- _Problem_: Without the pictures, retype exactly the lines from the top of the entries below through the line that contains "ИТОГО | март: 286 989,8 -> 309 837,1".

[Change detection outputs]
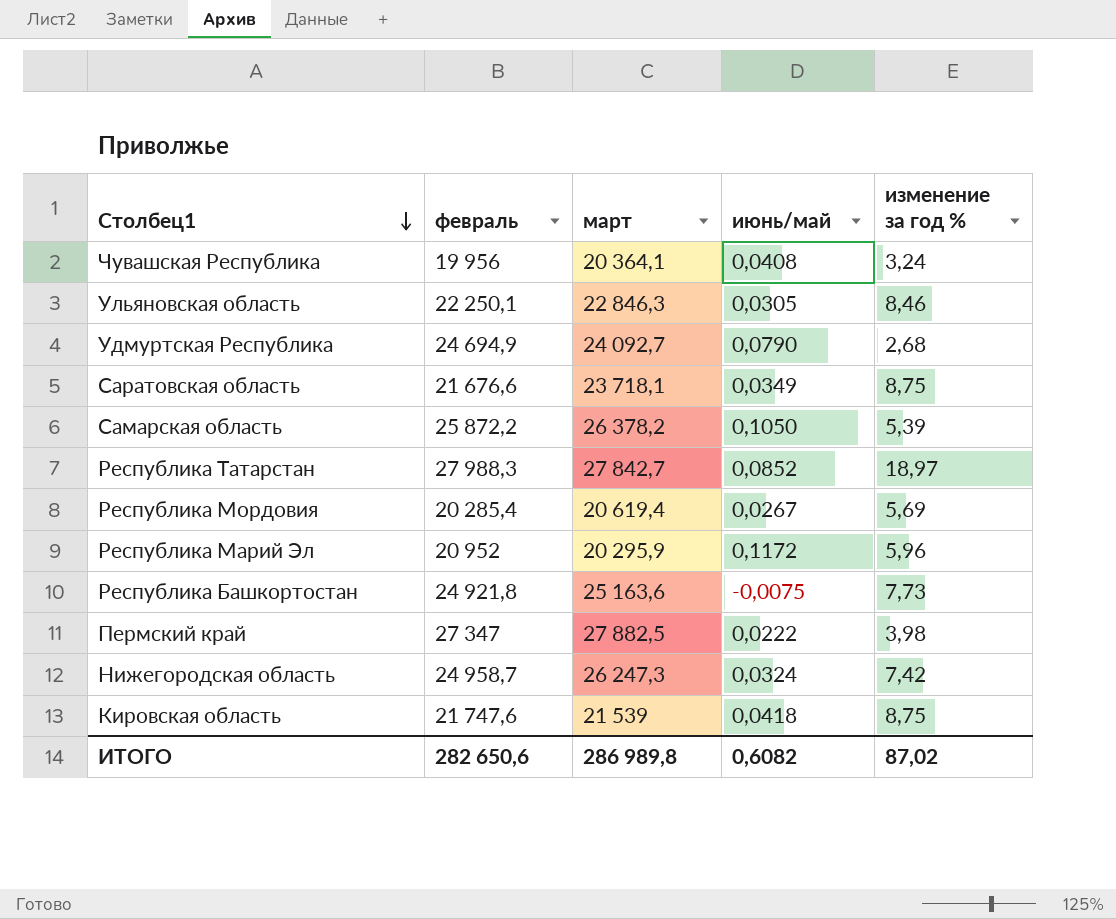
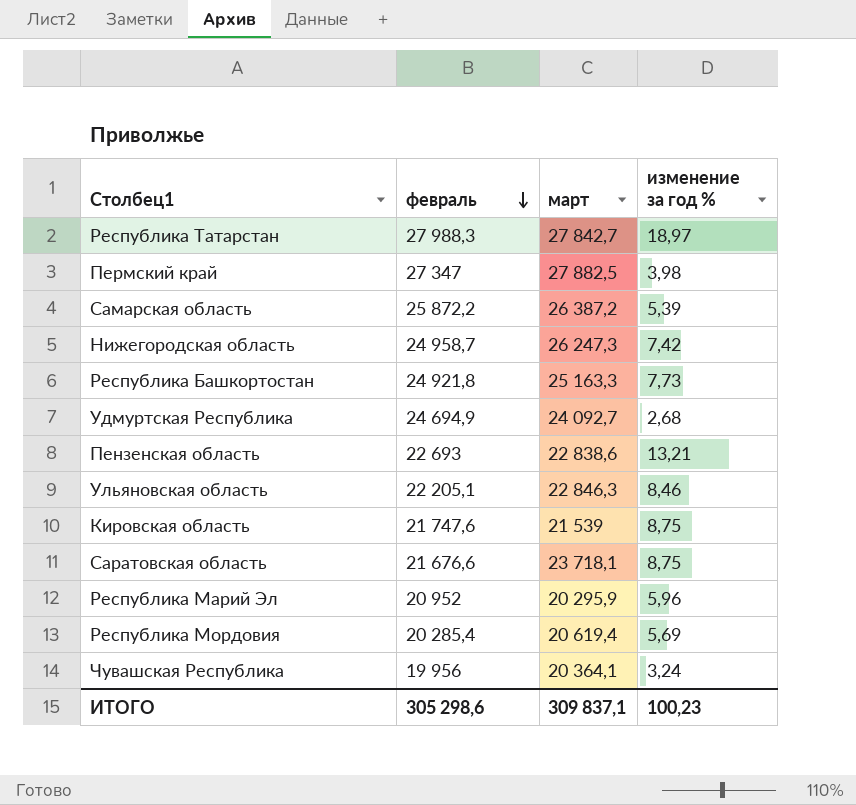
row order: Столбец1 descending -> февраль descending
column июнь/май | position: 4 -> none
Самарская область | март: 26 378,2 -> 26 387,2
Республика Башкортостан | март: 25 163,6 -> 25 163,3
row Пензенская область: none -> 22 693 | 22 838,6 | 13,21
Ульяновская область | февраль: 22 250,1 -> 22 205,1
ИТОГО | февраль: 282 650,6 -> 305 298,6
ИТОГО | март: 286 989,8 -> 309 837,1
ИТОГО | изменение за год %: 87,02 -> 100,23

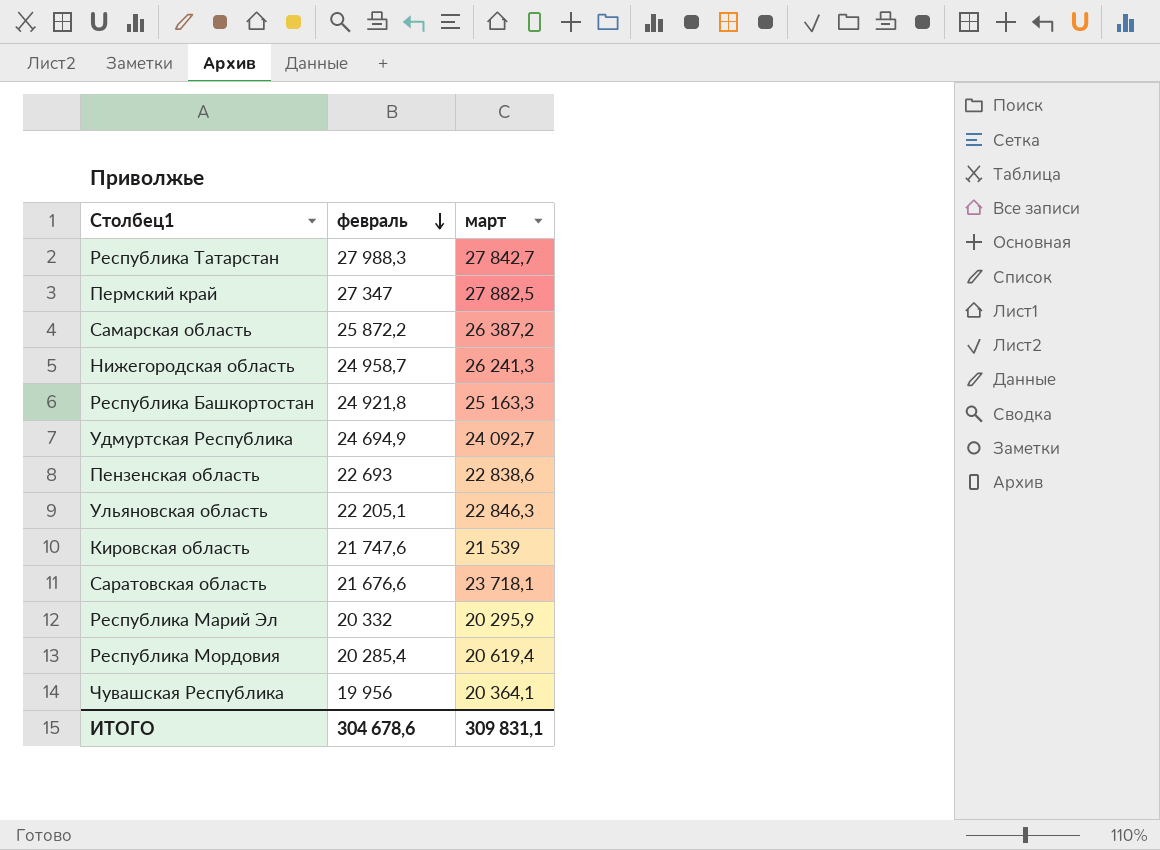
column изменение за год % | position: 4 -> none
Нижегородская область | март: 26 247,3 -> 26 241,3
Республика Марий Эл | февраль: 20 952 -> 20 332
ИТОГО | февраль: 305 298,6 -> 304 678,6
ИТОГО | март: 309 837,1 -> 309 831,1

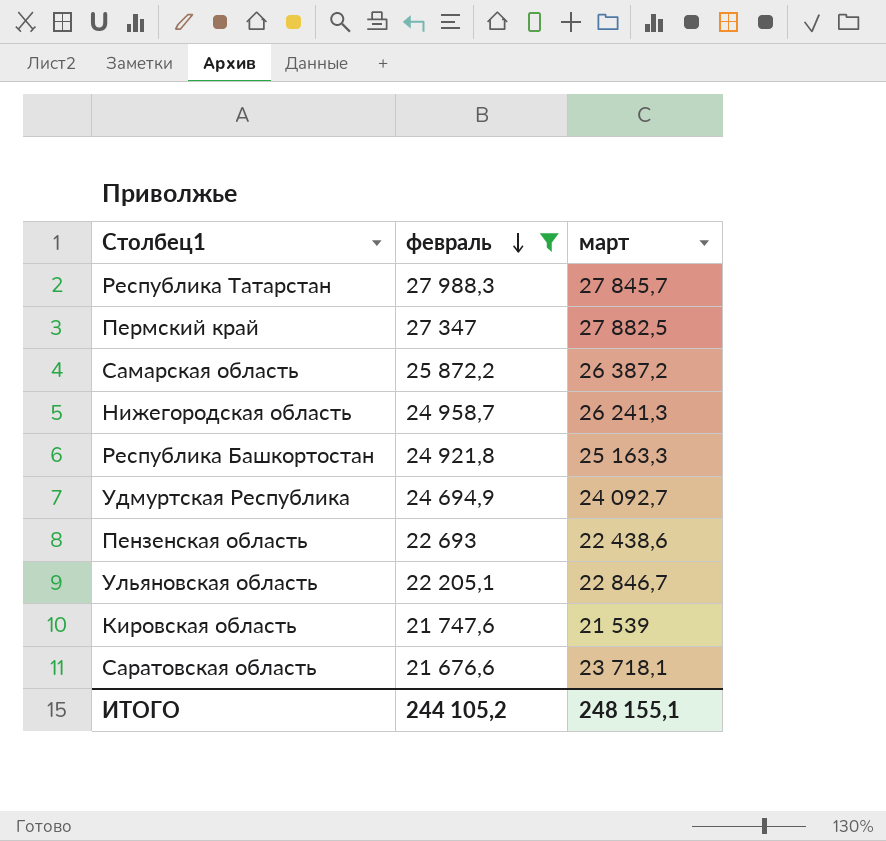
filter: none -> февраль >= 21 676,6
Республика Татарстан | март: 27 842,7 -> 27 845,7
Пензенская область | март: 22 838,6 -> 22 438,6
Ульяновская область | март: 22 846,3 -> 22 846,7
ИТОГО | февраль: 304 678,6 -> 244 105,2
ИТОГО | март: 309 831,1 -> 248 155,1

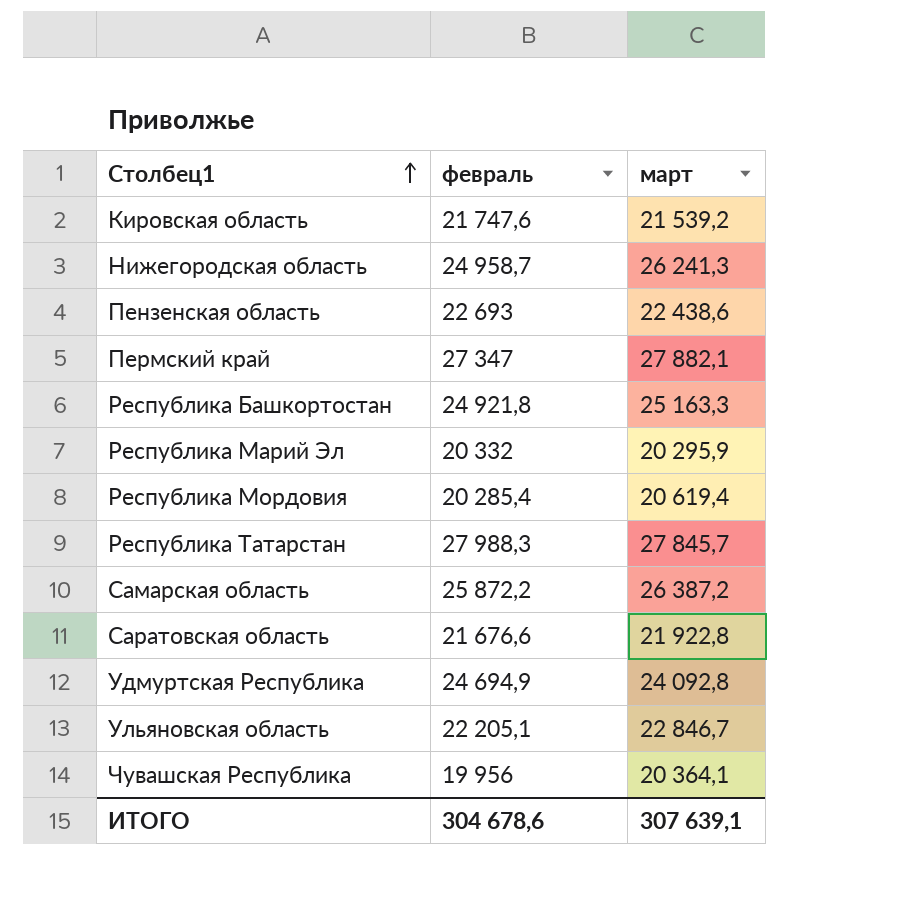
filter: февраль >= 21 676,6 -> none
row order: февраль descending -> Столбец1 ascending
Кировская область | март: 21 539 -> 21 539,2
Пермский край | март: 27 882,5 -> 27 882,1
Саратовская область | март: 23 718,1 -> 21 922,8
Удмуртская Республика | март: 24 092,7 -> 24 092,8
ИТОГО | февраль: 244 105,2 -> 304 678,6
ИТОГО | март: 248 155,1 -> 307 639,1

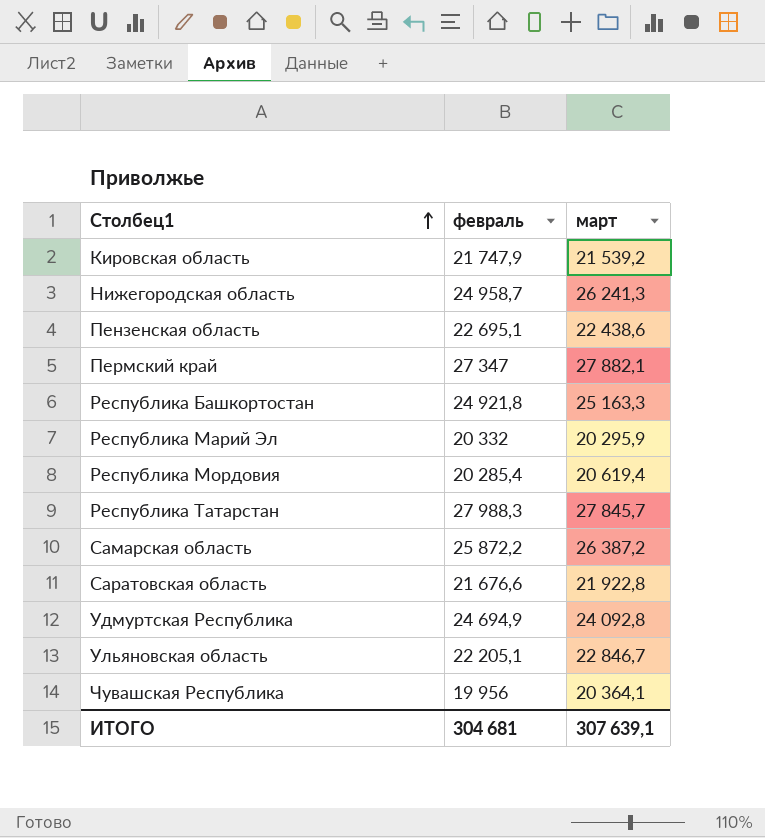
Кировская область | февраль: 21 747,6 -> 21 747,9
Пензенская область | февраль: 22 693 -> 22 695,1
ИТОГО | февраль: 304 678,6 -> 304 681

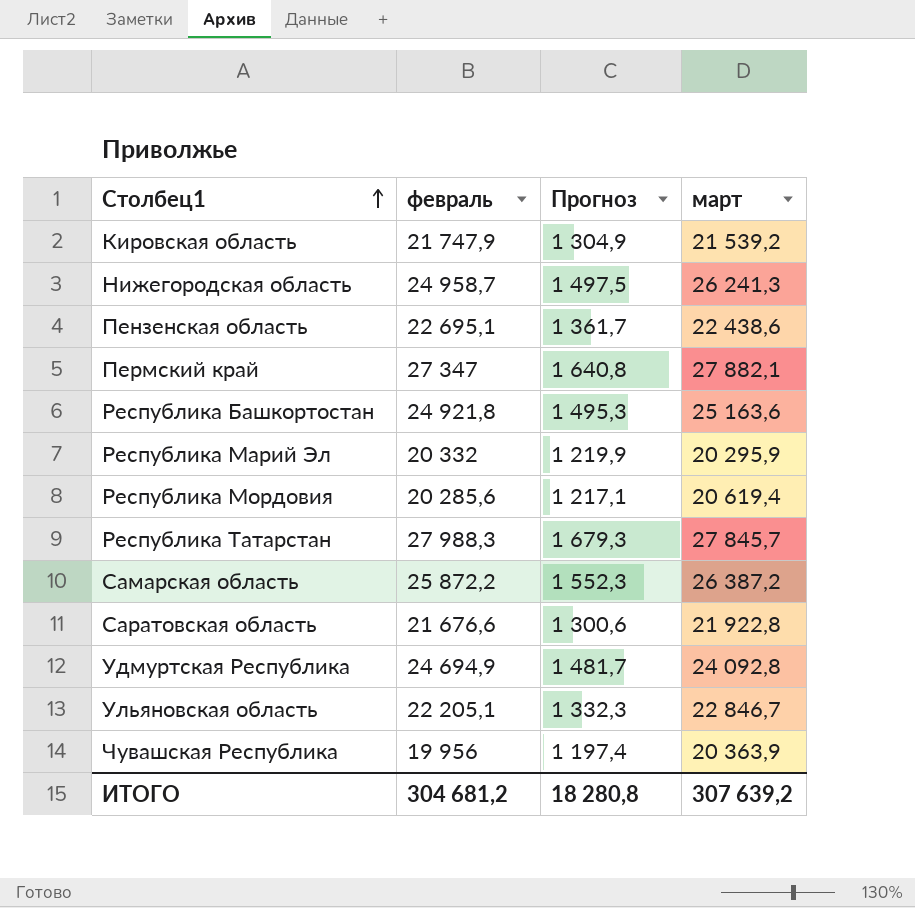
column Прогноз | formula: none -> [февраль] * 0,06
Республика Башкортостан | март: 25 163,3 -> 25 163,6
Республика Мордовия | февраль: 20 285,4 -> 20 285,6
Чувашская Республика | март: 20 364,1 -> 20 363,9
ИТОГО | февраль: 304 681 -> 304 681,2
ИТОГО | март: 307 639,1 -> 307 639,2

- _Response area_:
row order: Столбец1 descending -> февраль descending
column июнь/май | position: 4 -> none
Самарская область | март: 26 378,2 -> 26 387,2
Республика Башкортостан | март: 25 163,6 -> 25 163,3
row Пензенская область: none -> 22 693 | 22 838,6 | 13,21
Ульяновская область | февраль: 22 250,1 -> 22 205,1
ИТОГО | февраль: 282 650,6 -> 305 298,6
ИТОГО | март: 286 989,8 -> 309 837,1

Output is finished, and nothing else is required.